### DATA PROVIDED
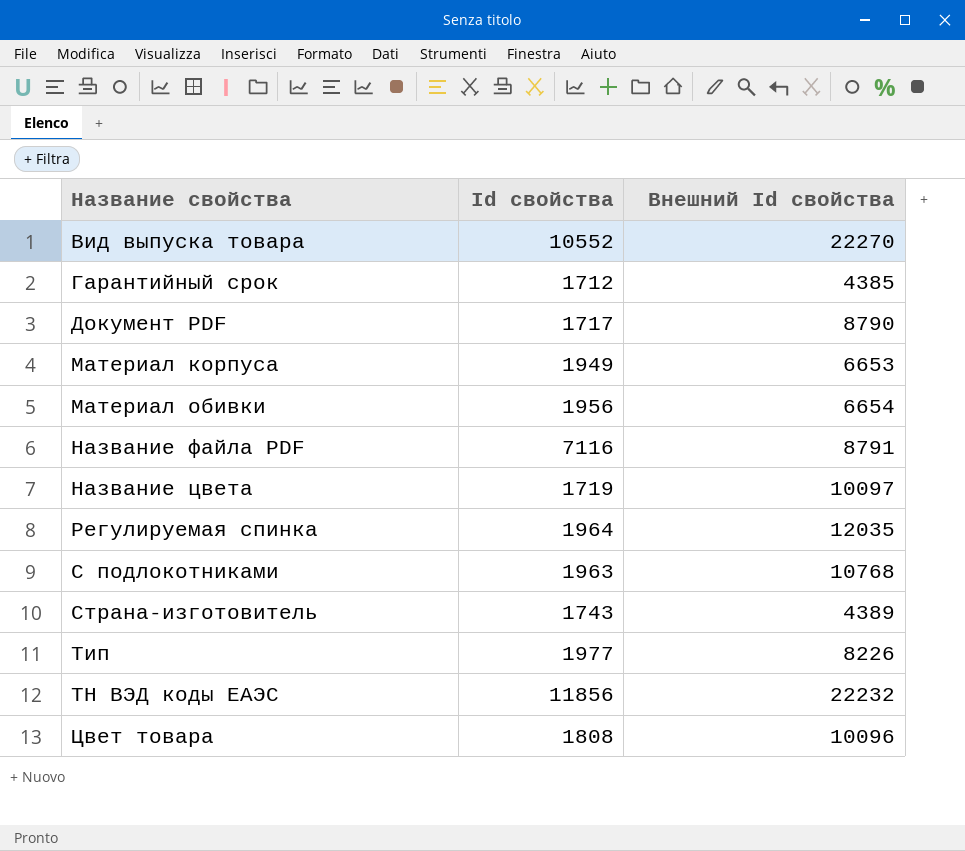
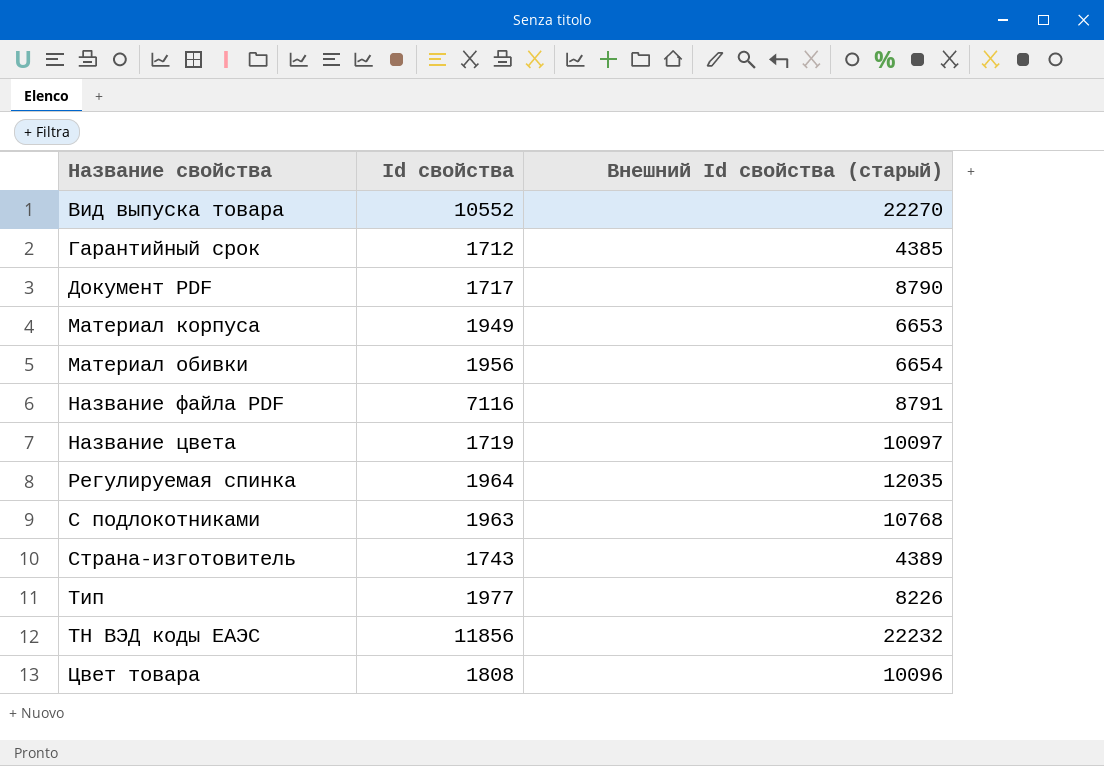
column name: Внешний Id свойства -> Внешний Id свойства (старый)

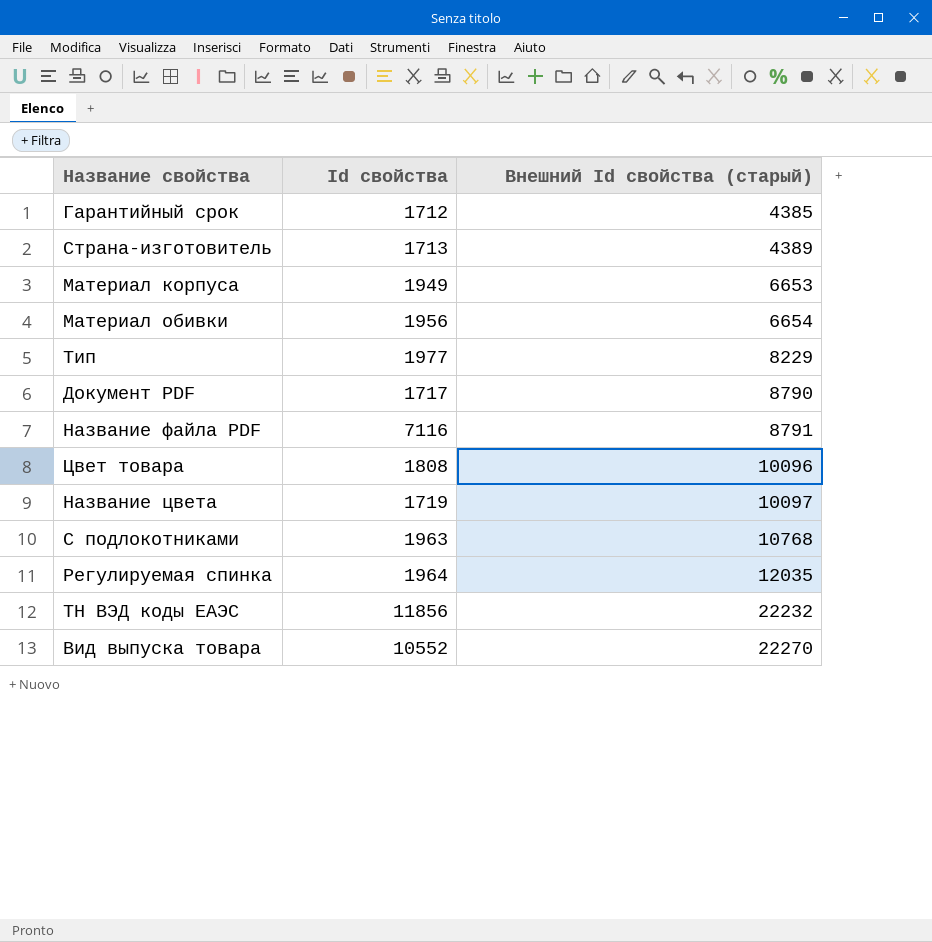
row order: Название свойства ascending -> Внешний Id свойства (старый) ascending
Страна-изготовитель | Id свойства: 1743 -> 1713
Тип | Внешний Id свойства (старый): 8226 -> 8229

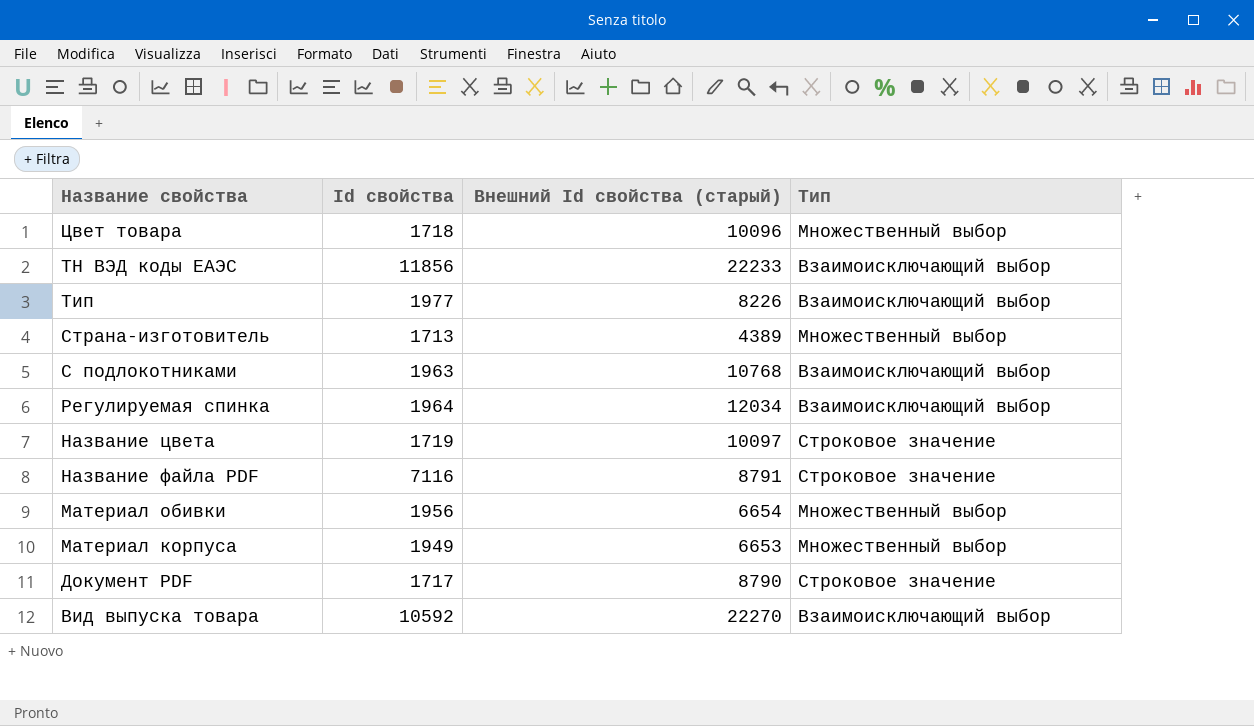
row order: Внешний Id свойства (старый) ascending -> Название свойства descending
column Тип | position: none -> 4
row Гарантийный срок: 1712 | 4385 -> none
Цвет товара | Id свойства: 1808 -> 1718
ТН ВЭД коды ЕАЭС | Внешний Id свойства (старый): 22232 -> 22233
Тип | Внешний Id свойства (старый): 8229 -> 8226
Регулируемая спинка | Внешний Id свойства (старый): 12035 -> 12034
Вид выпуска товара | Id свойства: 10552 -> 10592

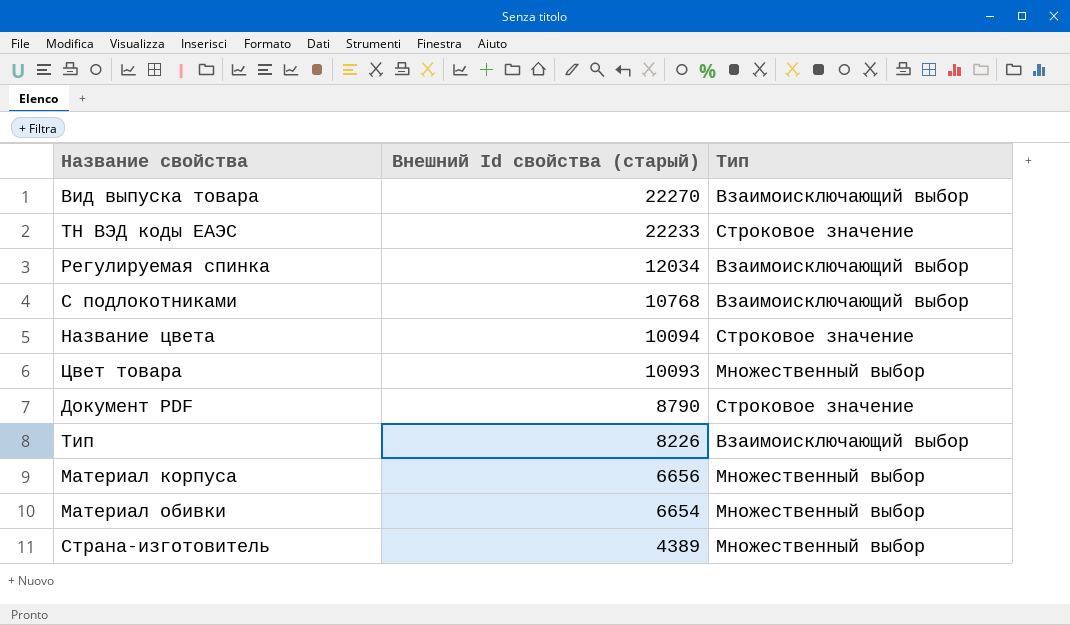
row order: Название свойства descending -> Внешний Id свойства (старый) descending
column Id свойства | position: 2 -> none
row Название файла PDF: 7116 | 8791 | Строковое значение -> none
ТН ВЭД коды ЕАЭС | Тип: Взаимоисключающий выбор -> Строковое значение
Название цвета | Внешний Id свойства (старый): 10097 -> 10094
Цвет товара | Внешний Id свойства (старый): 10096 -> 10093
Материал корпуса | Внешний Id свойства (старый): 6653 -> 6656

### DIRECTIONS
Copy out the entries verbatim, but skip every picture.

### EXERCISE SOLUTION
column name: Внешний Id свойства -> Внешний Id свойства (старый)

row order: Название свойства ascending -> Внешний Id свойства (старый) ascending
Страна-изготовитель | Id свойства: 1743 -> 1713
Тип | Внешний Id свойства (старый): 8226 -> 8229

row order: Внешний Id свойства (старый) ascending -> Название свойства descending
column Тип | position: none -> 4
row Гарантийный срок: 1712 | 4385 -> none
Цвет товара | Id свойства: 1808 -> 1718
ТН ВЭД коды ЕАЭС | Внешний Id свойства (старый): 22232 -> 22233
Тип | Внешний Id свойства (старый): 8229 -> 8226
Регулируемая спинка | Внешний Id свойства (старый): 12035 -> 12034
Вид выпуска товара | Id свойства: 10552 -> 10592

row order: Название свойства descending -> Внешний Id свойства (старый) descending
column Id свойства | position: 2 -> none
row Название файла PDF: 7116 | 8791 | Строковое значение -> none
ТН ВЭД коды ЕАЭС | Тип: Взаимоисключающий выбор -> Строковое значение
Название цвета | Внешний Id свойства (старый): 10097 -> 10094
Цвет товара | Внешний Id свойства (старый): 10096 -> 10093
Материал корпуса | Внешний Id свойства (старый): 6653 -> 6656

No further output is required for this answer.